I am trying to come up with an algorithm that can handle the problem of assigning the values of an attribute of a set of polygon features in one feature class to the set of polygon features in another feature class based on proximity.  I can conceive of several ways to approach this problem using Python and/or Geoprocessing tools, but I need to optimize the final algorithm for performance.  I am hoping for python coding or geoprocessing suggestions that could accomplish each step in the best order to achieve the greatest overall efficiency and speed.  The suggestions do not have to tackle the whole problem and can be focused on any part, but I am laying out the complete problem so each step can be seen in light of the overall goal of the algorithm.


Assume I have two polygon feature classes named FC_A and FC_B which have two attribute fields called Case_Field and Value_Field in both feature classes.  The following conditions must be met for the algorithm to reach a solution:


1. All conditions listed below should only consider and compare the set of features that have a common Case_Field value in both FC_A and FC_B and if the set of features is not limited to a single Case_Field value then the number of overlapping features in both feature classes is massive.

2. A solution is only reached when every unique value in the Value_Field of FC_A has been be assigned to at least one feature in FC_B and all of the features in FC_B have been assigned a value in the Value_Field from the set of unique values in FC_A.

3. The total number of unique values in Value_Field in FC_A must be equal to or less than the number of features in FC_B to be analyzed by this algorithm, otherwise the set of features associated with that Case_Field value will be ignored.

4. If a feature in FC_A does not overlap any of the features in FC_B the value in Value_Field of FC_A must be assigned to the closest feature in FC_B, provided that the FC_B feature has not previously been assigned a value from FC_A to satisfy this condition.

5. Any feature in FC_B that is overlapped partially or completely by only one feature in FC_A will be assigned the value from the FC_A  feature that overlaps it, provided that the FC_B feature has not already been assigned a value to satisfy condition 4 above.

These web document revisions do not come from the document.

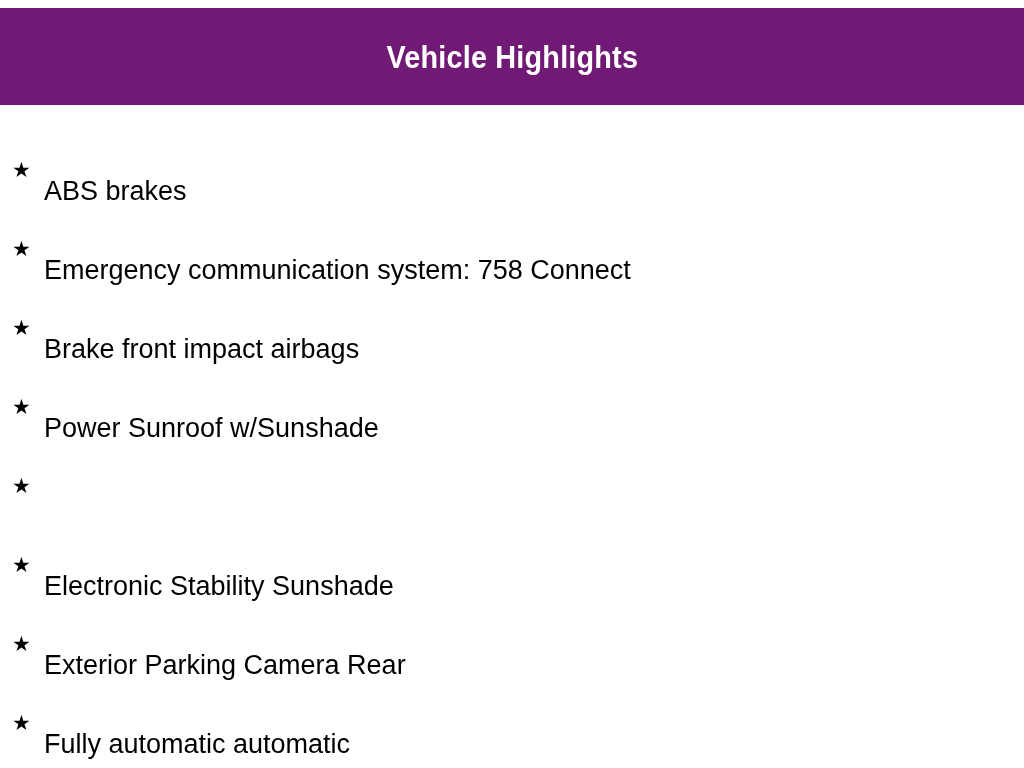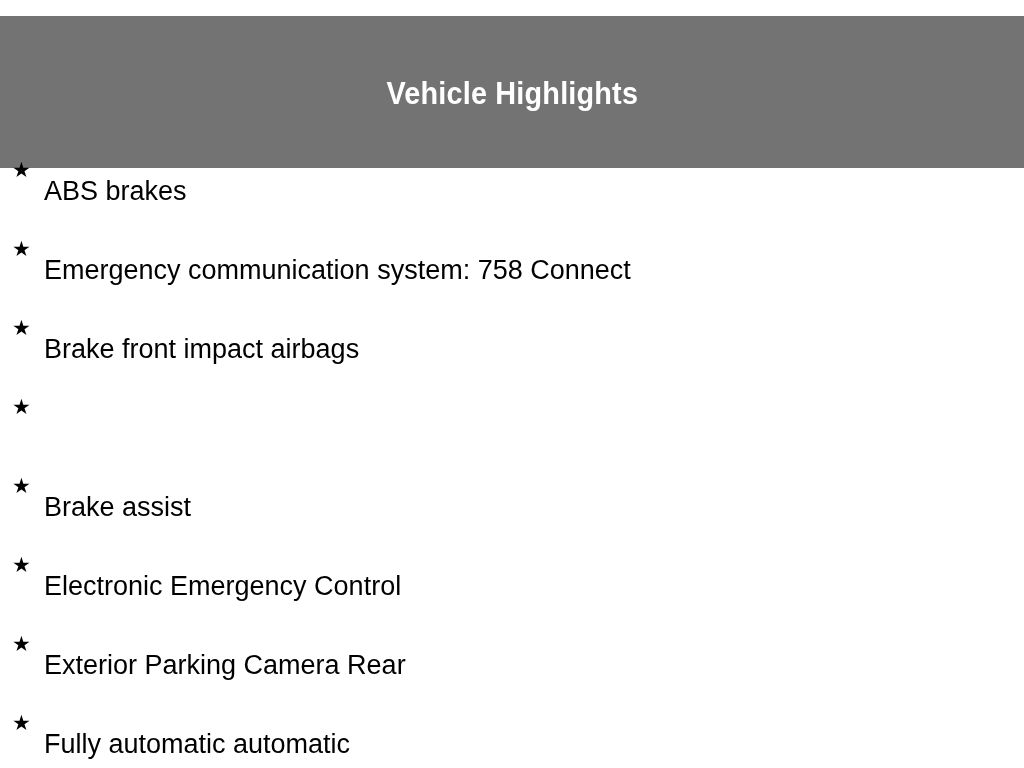--- a/index.html
+++ b/index.html
@@ -26,10 +26,10 @@
   .header-band {
     position: absolute;
     left: 0;
-    top: 16px;
+    top: 8px;
     width: 1024px;
-    height: 152px;
-    background: #737373;
+    height: 97px;
+    background: #701a75;
     display: flex;
     align-items: center;
     justify-content: center;

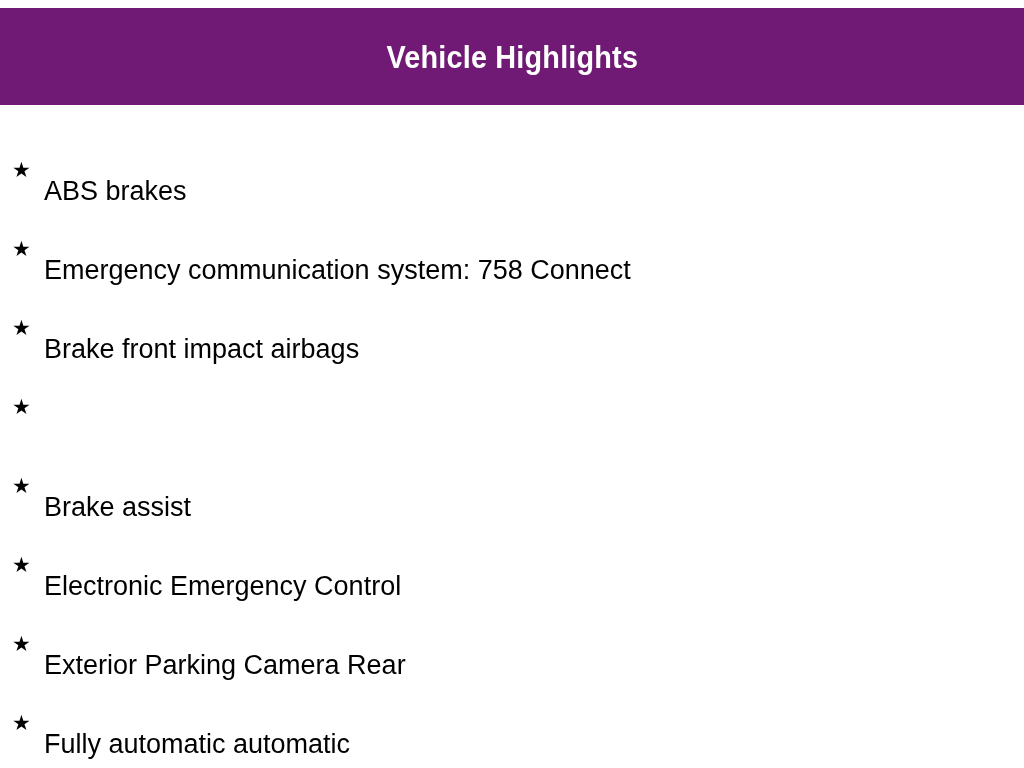--- a/index.html
+++ b/index.html
@@ -124,6 +124,7 @@
 
     <li class="highlight-item">
       <span class="bullet-star">★</span>
+      <span class="highlight-label">Power Sunroof w/Sunshade</span>
     </li>
 
     <li class="highlight-item">

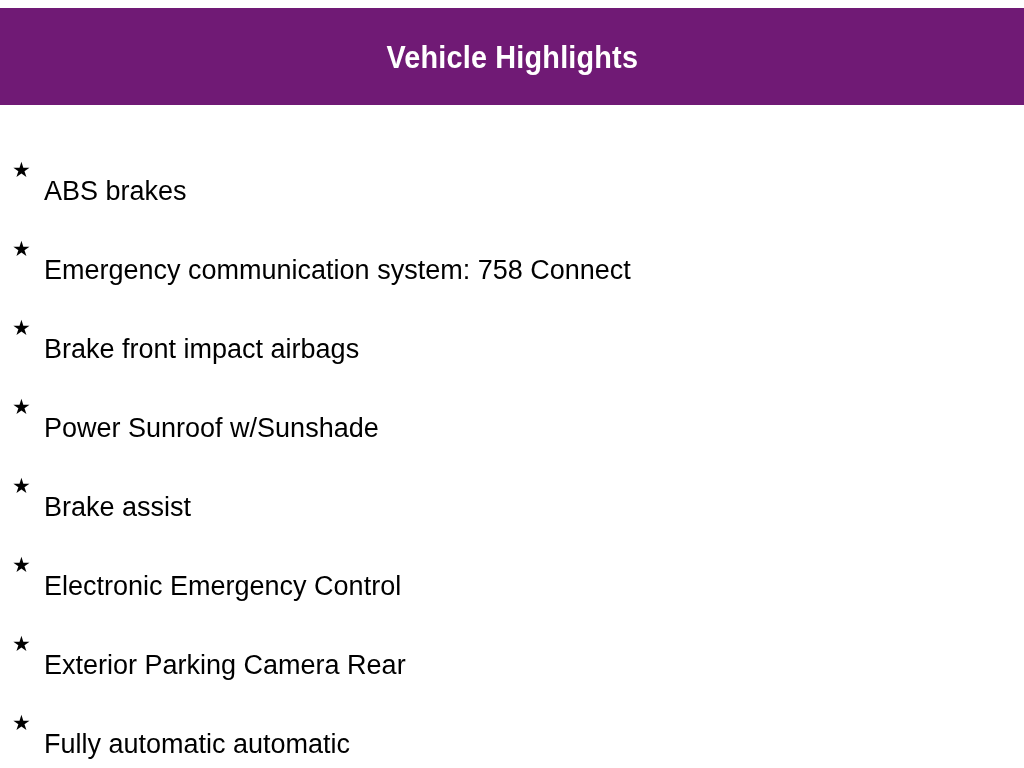--- a/index.html
+++ b/index.html
@@ -129,7 +129,6 @@
 
     <li class="highlight-item">
       <span class="bullet-star">★</span>
-      <span class="highlight-label">Brake assist</span>
     </li>
 
     <li class="highlight-item">

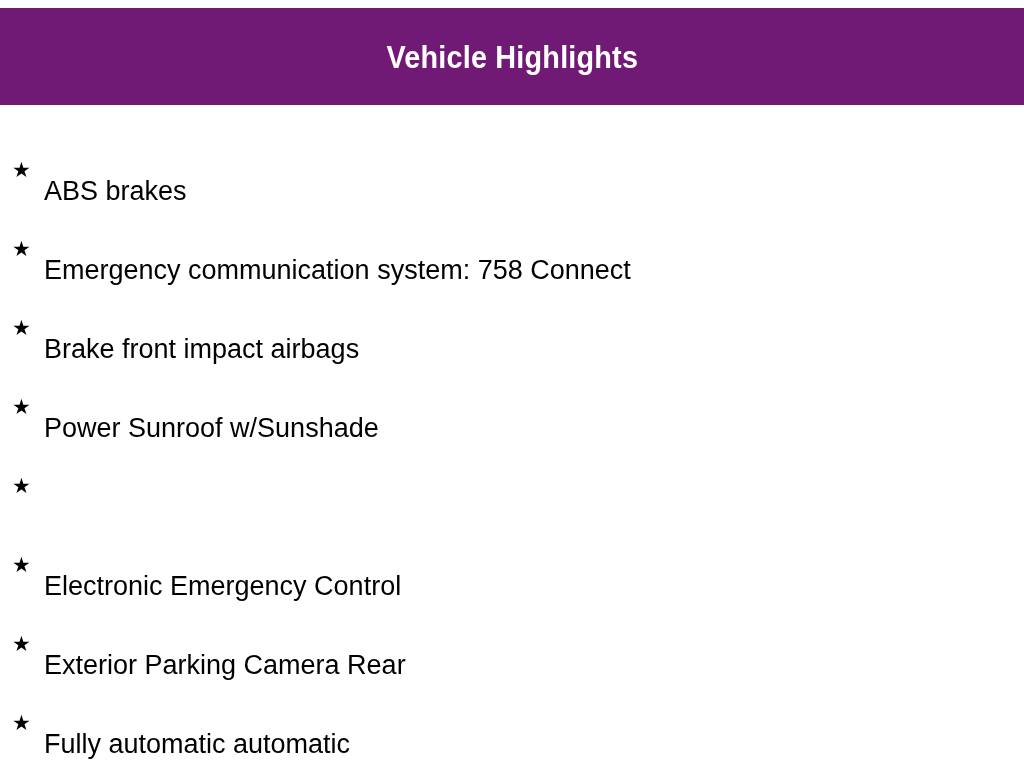--- a/index.html
+++ b/index.html
@@ -133,7 +133,7 @@
 
     <li class="highlight-item">
       <span class="bullet-star">★</span>
-      <span class="highlight-label">Electronic Emergency Control</span>
+      <span class="highlight-label">Electronic Stability Sunshade</span>
     </li>
 
     <li class="highlight-item">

6. Any feature in FC_B that has portions overlapped by two or more features in FC_A will be assigned the value from the FC_A feature that overlaps its centroid or that is closest to its centroid if the centroid is not overlapped, provided that the FC_B feature has not already been assigned a value to satisfy condition 4 above.

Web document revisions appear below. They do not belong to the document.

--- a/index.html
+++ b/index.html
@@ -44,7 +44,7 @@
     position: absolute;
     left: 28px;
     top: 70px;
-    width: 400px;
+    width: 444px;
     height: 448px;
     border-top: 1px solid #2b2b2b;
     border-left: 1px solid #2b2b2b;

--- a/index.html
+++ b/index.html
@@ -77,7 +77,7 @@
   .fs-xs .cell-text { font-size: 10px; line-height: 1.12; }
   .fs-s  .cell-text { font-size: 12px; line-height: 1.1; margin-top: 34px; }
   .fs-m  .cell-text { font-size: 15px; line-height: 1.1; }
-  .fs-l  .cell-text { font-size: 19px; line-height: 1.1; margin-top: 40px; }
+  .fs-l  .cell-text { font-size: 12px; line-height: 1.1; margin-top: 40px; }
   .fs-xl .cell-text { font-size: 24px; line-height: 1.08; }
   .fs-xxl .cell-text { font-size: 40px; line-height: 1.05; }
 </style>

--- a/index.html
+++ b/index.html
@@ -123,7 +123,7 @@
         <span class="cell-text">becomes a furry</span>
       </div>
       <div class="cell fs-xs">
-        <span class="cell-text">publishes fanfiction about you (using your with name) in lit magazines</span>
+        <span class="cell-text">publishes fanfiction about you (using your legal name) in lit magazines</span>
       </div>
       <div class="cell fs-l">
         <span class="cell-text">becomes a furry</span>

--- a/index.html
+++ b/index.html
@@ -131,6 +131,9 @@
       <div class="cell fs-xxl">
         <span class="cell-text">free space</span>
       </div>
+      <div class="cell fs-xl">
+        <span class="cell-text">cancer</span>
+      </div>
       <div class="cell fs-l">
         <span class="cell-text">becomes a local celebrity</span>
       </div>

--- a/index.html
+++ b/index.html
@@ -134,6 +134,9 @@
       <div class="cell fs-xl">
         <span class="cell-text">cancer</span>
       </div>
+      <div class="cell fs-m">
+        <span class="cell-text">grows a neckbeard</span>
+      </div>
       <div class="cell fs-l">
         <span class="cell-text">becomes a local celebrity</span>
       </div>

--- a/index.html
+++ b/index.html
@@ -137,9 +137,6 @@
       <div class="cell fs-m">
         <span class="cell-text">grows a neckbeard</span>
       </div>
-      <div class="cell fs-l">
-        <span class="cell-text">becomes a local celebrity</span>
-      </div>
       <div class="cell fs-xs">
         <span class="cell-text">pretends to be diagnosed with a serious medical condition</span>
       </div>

An illustration of the problem is shown below for one of the sets of features in FC_A and FC_B that all share a common Case_Field value.  The polygons with a grey fill and a colored outline are in FC_A and are labeled with the value stored in the Value_Field.  The polygons that are colored light purple are in FC_B and have Null in the Value_Field.  (Note: some of the values in the Value_Field of FC_A are actually associated with many polygons, but they should all be treated as a single dissolved polygon for the purposes of this algorithm.)

Input Polygons for a given Case Value in FC_A and FC_B

The solution should look something like the output below.  The FC_B fill and the FC_A outline have been assigned the same color for each value in the Value_Field

Output of FC_A and FC_B solution

Notice that values from the polygons in FC_A that do not overlap any of the polygons in FC_B have still been assigned to one of the FC_B polygons.  I did this manually, so I may not have chosen the closest polygon to satisfy condition 4, but I would expect the algorithm to chose the closest polygon.


If it turns out that after fully optimizing the steps that evaluate spatial proximity those steps would take 5 or more minutes to reach the solution of the sample problem above, I would probably end up settling for a solution that only satisfies conditions 1 through 3 using the fastest python algorithm that can randomly distribute the values from FC_A into FC_B.  However, I prefer a solution that takes the spatial relationship into account.